From: Keith Busch <kbusch@kernel.org>
To: Tyler Ramer <tyaramer@gmail.com>
Cc: Jens Axboe <axboe@fb.com>,
linux-kernel@vger.kernel.org, Christoph Hellwig <hch@lst.de>,
linux-nvme@lists.infradead.org, Sagi Grimberg <sagi@grimberg.me>
Subject: Re: [PATCH] nvme-pci: Shutdown when removing dead controller
Date: Sun, 6 Oct 2019 13:21:11 -0600 [thread overview]
Message-ID: <20191006192109.GA9983@keith-busch> (raw)

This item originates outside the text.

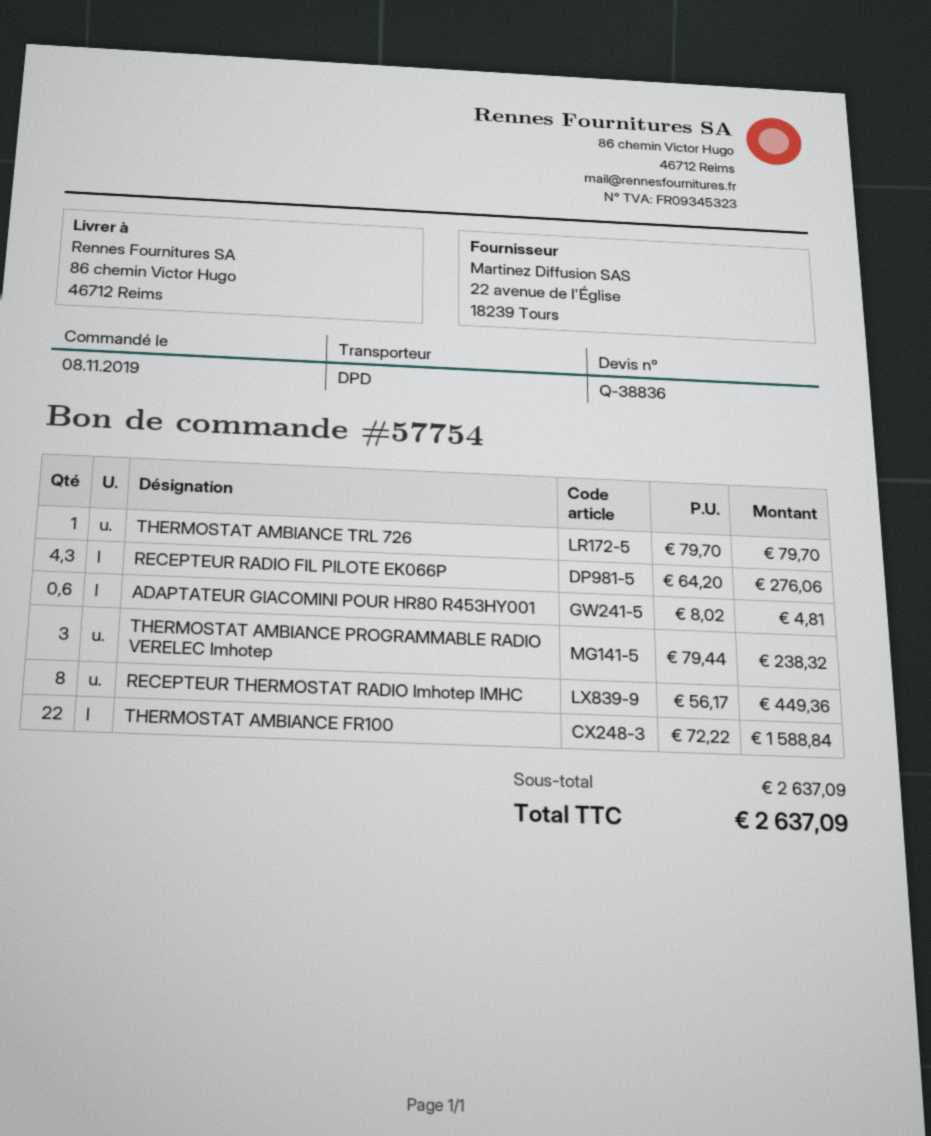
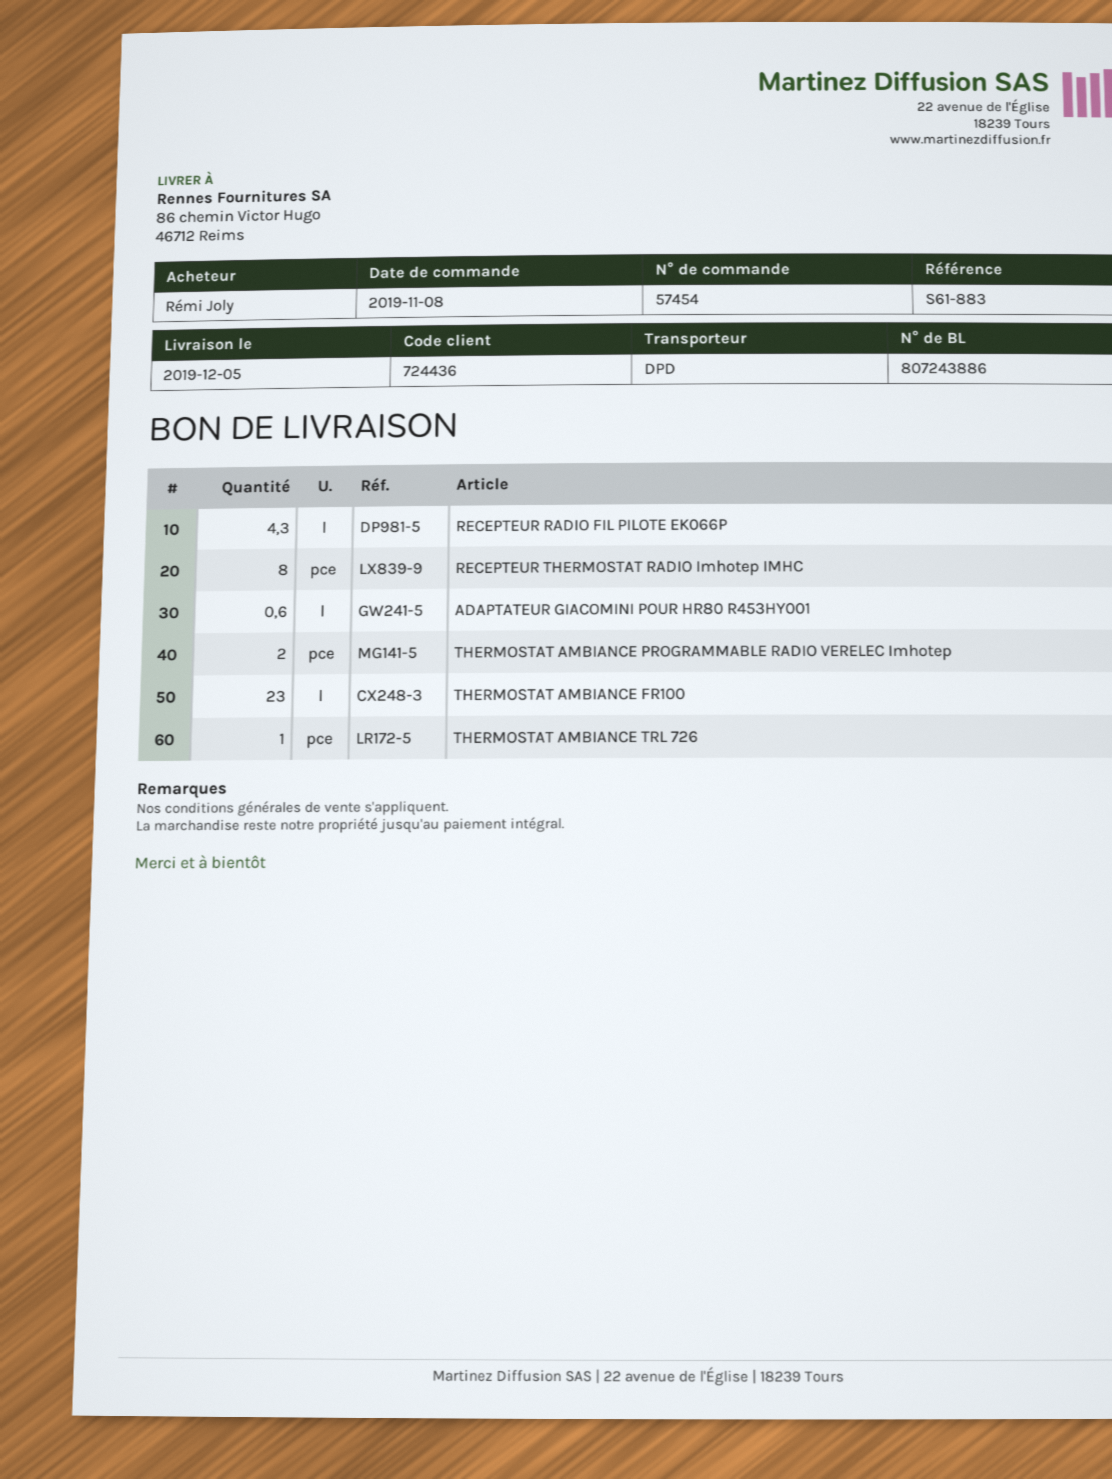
order number: 57754 -> 57454
THERMOSTAT AMBIANCE PROGRAMMABLE RADIO VERELEC Imhotep: 3 -> 2
THERMOSTAT AMBIANCE FR100: 22 -> 23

In-Reply-To: <CAKcoMVC2LdcmUx6j5JzuT-TsFGz=mwQ0MsprrKR2qeXoTmQ-TQ@mail.gmail.com>
On Fri, Oct 04, 2019 at 11:36:42AM -0400, Tyler Ramer wrote:
> Here's a failure we had which represents the issue the patch is
> intended to solve:
>
> Aug 26 15:00:56 testhost kernel: nvme nvme4: async event result 00010300
> Aug 26 15:01:27 testhost kernel: nvme nvme4: controller is down; will
> reset: CSTS=0x3, PCI_STATUS=0x10
> Aug 26 15:02:10 testhost kernel: nvme nvme4: Device not ready; aborting reset
> Aug 26 15:02:10 testhost kernel: nvme nvme4: Removing after probe
> failure status: -19
>
> The CSTS warnings comes from nvme_timeout, and is printed by
> nvme_warn_reset. A reset then occurs
> Controller state should be NVME_CTRL_RESETTING
>
> Now, in nvme_reset_work, controller is never marked "CONNECTING" at:
>
> if (!nvme_change_ctrl_state(&dev->ctrl, NVME_CTRL_CONNECTING))
>
> because several lines above, we can determine that
> nvme_pci_configure_admin_queues returns
> a bad result, which triggers a goto out_unlock and prints "removing
> after probe failure status: -19"
>
> Because state is never changed to NVME_CTRL_CONNECTING or
> NVME_CTRL_DELETING, the
> logic added in https://github.com/torvalds/linux/commit/2036f7263d70e67d70a67899a468588cb7356bc9
> should not apply.
Nor should it, because there are no IO in flight at this point, there
can't be any timeout work to check the state.
> We can further validate that dev->ctrl.state ==
> NVME_CTRL_RESETTING thanks to
> the WARN_ON in nvme_reset_work.
I'm not sure I see what this is fixing. Setting the shutdown to true is
usually just to get the queues flushed, but the nvme_kill_queues() that
we call accomplishes the same thing.
> On Thu, Oct 3, 2019 at 3:13 PM Tyler Ramer <tyaramer@gmail.com> wrote:
> >
> > Always shutdown the controller when nvme_remove_dead_controller is
> > reached.
> >
> > It's possible for nvme_remove_dead_controller to be called as part of a
> > failed reset, when there is a bad NVME_CSTS. The controller won't
> > be comming back online, so we should shut it down rather than just
> > disabling.
> >
> > Signed-off-by: Tyler Ramer <tyaramer@gmail.com>
> > ---
> > drivers/nvme/host/pci.c | 2 +-
> > 1 file changed, 1 insertion(+), 1 deletion(-)
> >
> > diff --git a/drivers/nvme/host/pci.c b/drivers/nvme/host/pci.c
> > index c0808f9eb8ab..c3f5ba22c625 100644
> > --- a/drivers/nvme/host/pci.c
> > +++ b/drivers/nvme/host/pci.c
> > @@ -2509,7 +2509,7 @@ static void nvme_pci_free_ctrl(struct nvme_ctrl *ctrl)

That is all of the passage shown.